*** Opening of EXTRACTED DATA ***

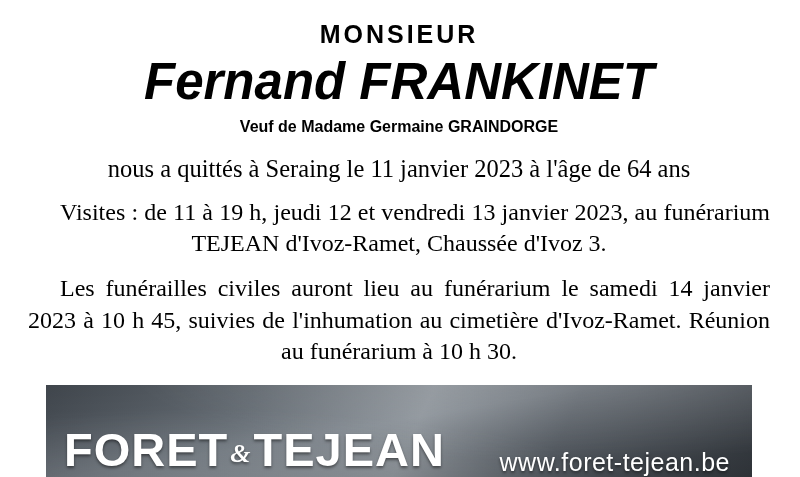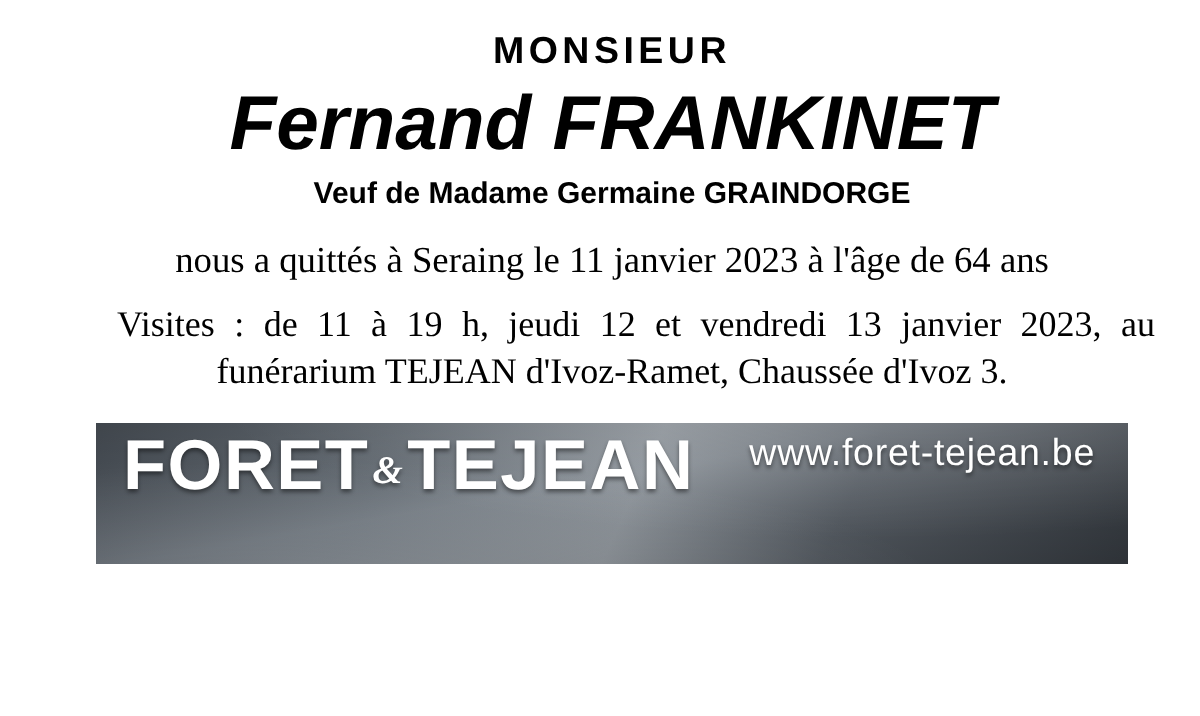--- a/index.html
+++ b/index.html
@@ -18,7 +18,7 @@
     width: 800px;
     height: 477px;
     box-sizing: border-box;
-    padding: 14px 30px 0 46px;
+    padding: 14px 30px 0 28px;
     display: flex;
     flex-direction: column;
   }

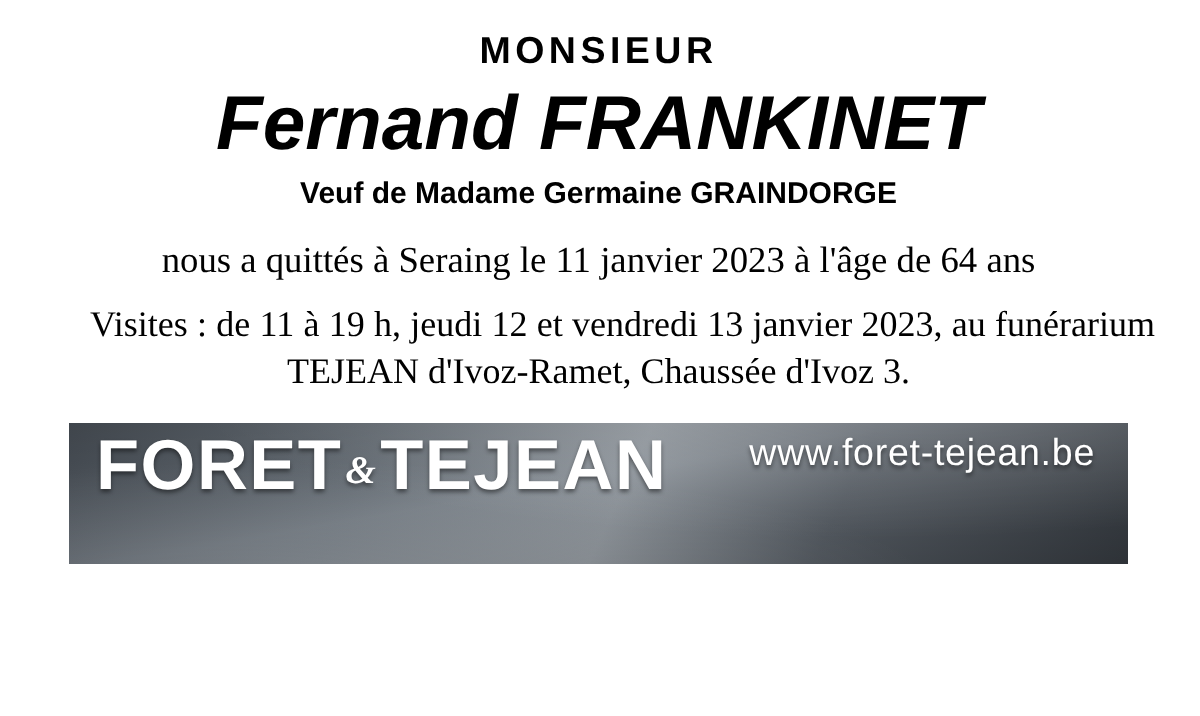--- a/index.html
+++ b/index.html
@@ -46,7 +46,7 @@
     text-align: center;
     font-family: "Liberation Sans", sans-serif;
     font-weight: bold;
-    font-size: 20px;
+    font-size: 16px;
     margin-top: 6px;
     margin-bottom: 8px;
   }

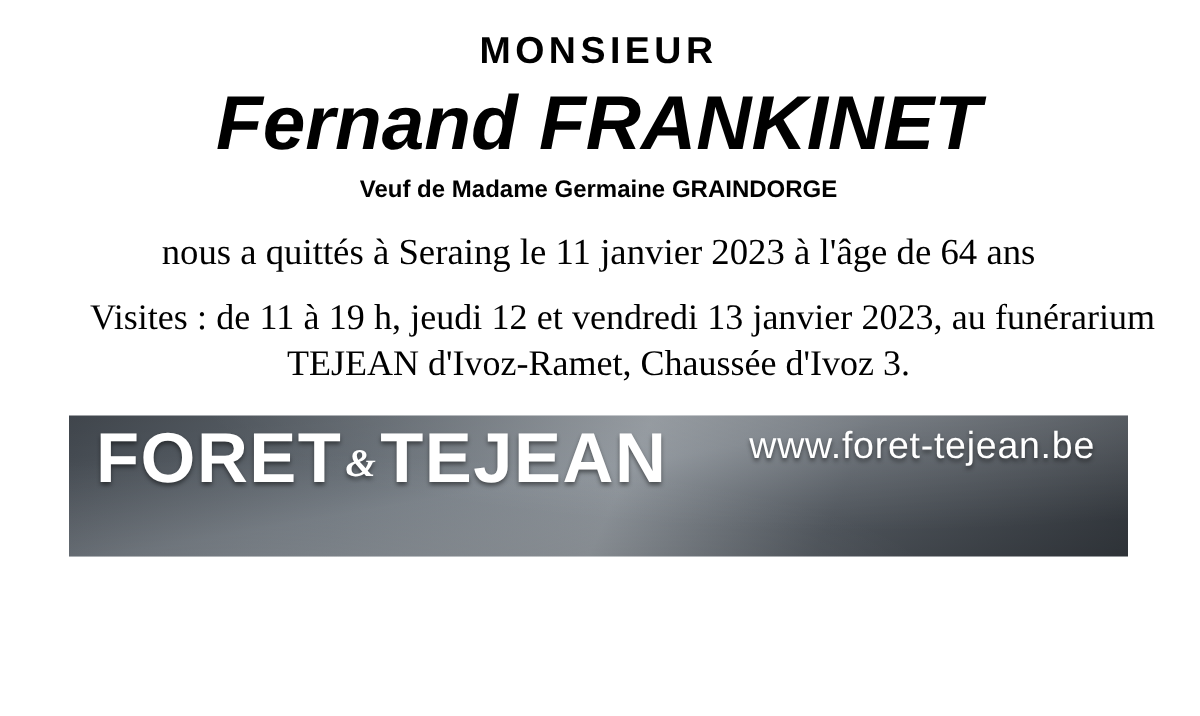--- a/index.html
+++ b/index.html
@@ -149,6 +149,7 @@
 
   <div class="para">Visites : de 11 à 19 h, jeudi 12 et vendredi 13 janvier 2023, au funérarium TEJEAN d'Ivoz-Ramet, Chaussée d'Ivoz 3.</div>
 
+  <div class="para para-2">Les funérailles civiles auront lieu au funérarium le samedi 14 janvier 2023 à 10 h 45, suivies de l'inhumation au cimetière d'Ivoz-Ramet. Réunion au funérarium à 10 h 30.</div>
 
   <div class="banner">
     <div class="banner-left">

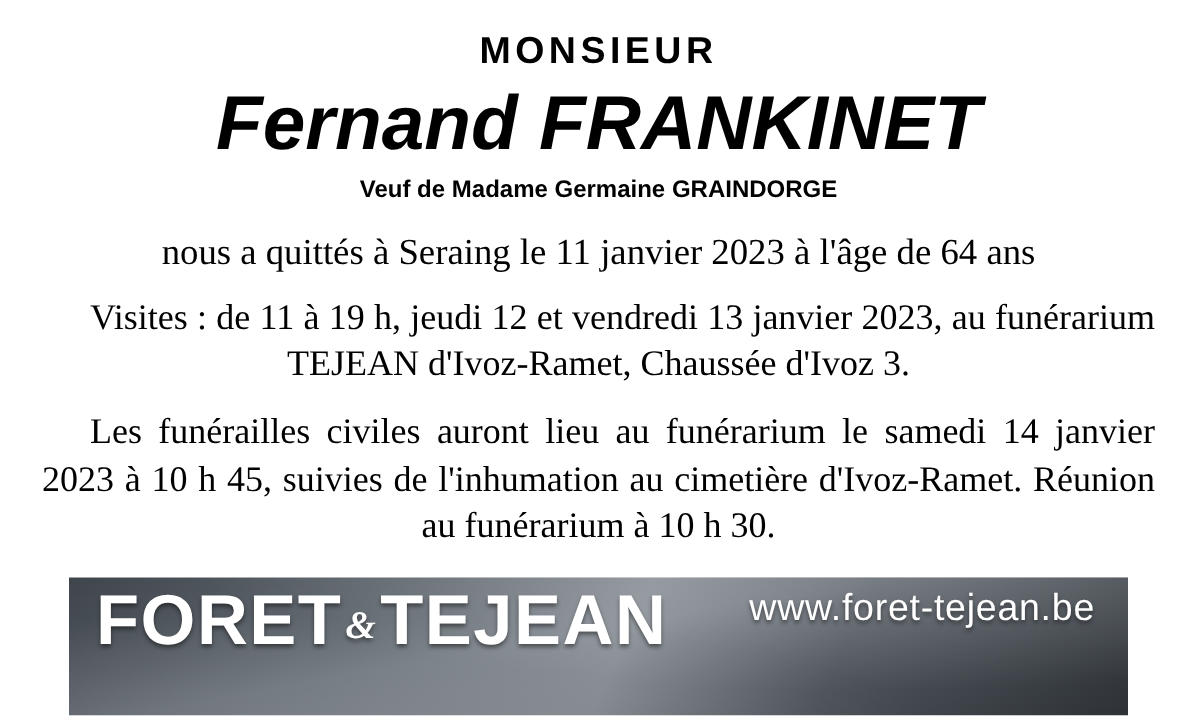--- a/index.html
+++ b/index.html
@@ -74,7 +74,7 @@
     position: relative;
     overflow: hidden;
     display: flex;
-    align-items: flex-start;
+    align-items: flex-end;
   }
   .banner::before {
     content: "";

*** Close of EXTRACTED DATA ***

THE PROBLEM> The answer should match the data above word for word, with no pictures in it.

ANSWER TO THE EXERCISE>
--- a/index.html
+++ b/index.html
@@ -18,7 +18,7 @@
     width: 800px;
     height: 477px;
     box-sizing: border-box;
-    padding: 14px 30px 0 46px;
+    padding: 14px 30px 0 28px;
     display: flex;
     flex-direction: column;
   }

--- a/index.html
+++ b/index.html
@@ -46,7 +46,7 @@
     text-align: center;
     font-family: "Liberation Sans", sans-serif;
     font-weight: bold;
-    font-size: 20px;
+    font-size: 16px;
     margin-top: 6px;
     margin-bottom: 8px;
   }

--- a/index.html
+++ b/index.html
@@ -149,6 +149,7 @@
 
   <div class="para">Visites : de 11 à 19 h, jeudi 12 et vendredi 13 janvier 2023, au funérarium TEJEAN d'Ivoz-Ramet, Chaussée d'Ivoz 3.</div>
 
+  <div class="para para-2">Les funérailles civiles auront lieu au funérarium le samedi 14 janvier 2023 à 10 h 45, suivies de l'inhumation au cimetière d'Ivoz-Ramet. Réunion au funérarium à 10 h 30.</div>
 
   <div class="banner">
     <div class="banner-left">

--- a/index.html
+++ b/index.html
@@ -74,7 +74,7 @@
     position: relative;
     overflow: hidden;
     display: flex;
-    align-items: flex-start;
+    align-items: flex-end;
   }
   .banner::before {
     content: "";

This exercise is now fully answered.